Hi Costin,
I didnt find any Jira or anything for issues on that help page.
Anyway I created two small java classes. One for MR job and one IT test to
run that job and get the exception (to not bother from cmd line).
Plus some dummy input file just to get inside the mapper.
I attached them. If you need some more info let me know.
Dummy input file was placed in src/test/resources/input/input.txt
for test to read it.
I tested this with gradle project (within my existing one).
elasticsearch-hadoop 2.0.2 dependency and java 7.
You can see the exception being thrown in console when running it from IDE
as junit test.
Cheers,
Kamil.
On Tue, Dec 16, 2014 at 12:39 PM, Costin Leau <[email protected]> wrote:
>
> Having multiple types shouldn't be an issue - ES is a document store so
> it's pretty common to have different types.
> In other words, this is not the intended behavior - can you please create
> a small sample/snippet that reproduces the error
> and raise an issue for it [1] ?
>
> Thanks!
>
> [1] http://www.elasticsearch.org/guide/en/elasticsearch/hadoop/
> master/troubleshooting.html
>
>
> On 12/15/14 6:03 PM, Kamil Dziublinski wrote:
>
>> Hi,
>>
>> I had only one jar on classpath and none in hadoop cluster.
>> I had different types of values in my MapWritable tho.
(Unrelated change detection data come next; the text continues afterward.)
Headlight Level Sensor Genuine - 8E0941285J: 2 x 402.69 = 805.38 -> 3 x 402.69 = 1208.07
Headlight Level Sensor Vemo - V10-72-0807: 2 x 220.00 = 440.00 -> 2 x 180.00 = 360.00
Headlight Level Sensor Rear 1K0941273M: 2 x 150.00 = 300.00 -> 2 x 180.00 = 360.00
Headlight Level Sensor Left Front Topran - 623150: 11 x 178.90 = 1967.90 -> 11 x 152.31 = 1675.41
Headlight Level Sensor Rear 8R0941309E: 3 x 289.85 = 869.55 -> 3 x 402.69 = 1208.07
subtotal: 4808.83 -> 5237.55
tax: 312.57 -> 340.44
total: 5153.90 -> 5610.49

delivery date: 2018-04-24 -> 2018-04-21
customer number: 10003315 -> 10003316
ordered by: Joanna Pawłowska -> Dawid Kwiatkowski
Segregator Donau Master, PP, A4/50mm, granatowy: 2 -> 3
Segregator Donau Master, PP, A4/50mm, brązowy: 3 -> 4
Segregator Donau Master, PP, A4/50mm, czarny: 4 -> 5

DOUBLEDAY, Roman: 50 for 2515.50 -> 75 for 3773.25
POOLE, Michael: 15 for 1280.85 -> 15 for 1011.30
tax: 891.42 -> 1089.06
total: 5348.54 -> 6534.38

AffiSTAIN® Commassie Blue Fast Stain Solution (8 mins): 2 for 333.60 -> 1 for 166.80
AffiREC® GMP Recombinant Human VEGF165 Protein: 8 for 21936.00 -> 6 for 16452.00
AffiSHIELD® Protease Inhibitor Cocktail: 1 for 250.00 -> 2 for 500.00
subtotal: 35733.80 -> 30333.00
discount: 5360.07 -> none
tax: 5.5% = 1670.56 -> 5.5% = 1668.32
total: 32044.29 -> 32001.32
It turns out this
>> was the problem.
>> So I had always Text as a key, but depending on type Text, LongWritable,
>> BooleanWritable or DoubleWritable as value in
>> that map.
>> When I changed everything to be Text it started working.
>>
>> Is this intended behaviour?
>>
>> Cheers,
>> Kamil.
>>
>> On Friday, December 12, 2014 8:37:03 PM UTC+1, Costin Leau wrote:
>>
>> Hi,
>>
>> This error is typically tied to a classpath issue - make sure you
>> have only one elasticsearch-hadoop jar version in
>> your
>> classpath and on the Hadoop cluster.
>>
>> On 12/12/14 5:56 PM, Kamil Dziublinski wrote:
>> > Hi guys,
>> >
>> > I am trying to run a MR job that reads from HDFS and stores into
>> ElasticSearch cluster.
>> >
>> > I am getting following error:
>> > Error: org.elasticsearch.hadoop.serialization.
>> EsHadoopSerializationException: Cannot handle type [class
>> > org.apache.hadoop.io.MapWritable], instance [org.apache.hadoop.io.
>> MapWritable@3879429f] using writer
>> > [org.elasticsearch.hadoop.mr.WritableValueWriter@3fc8f1a2]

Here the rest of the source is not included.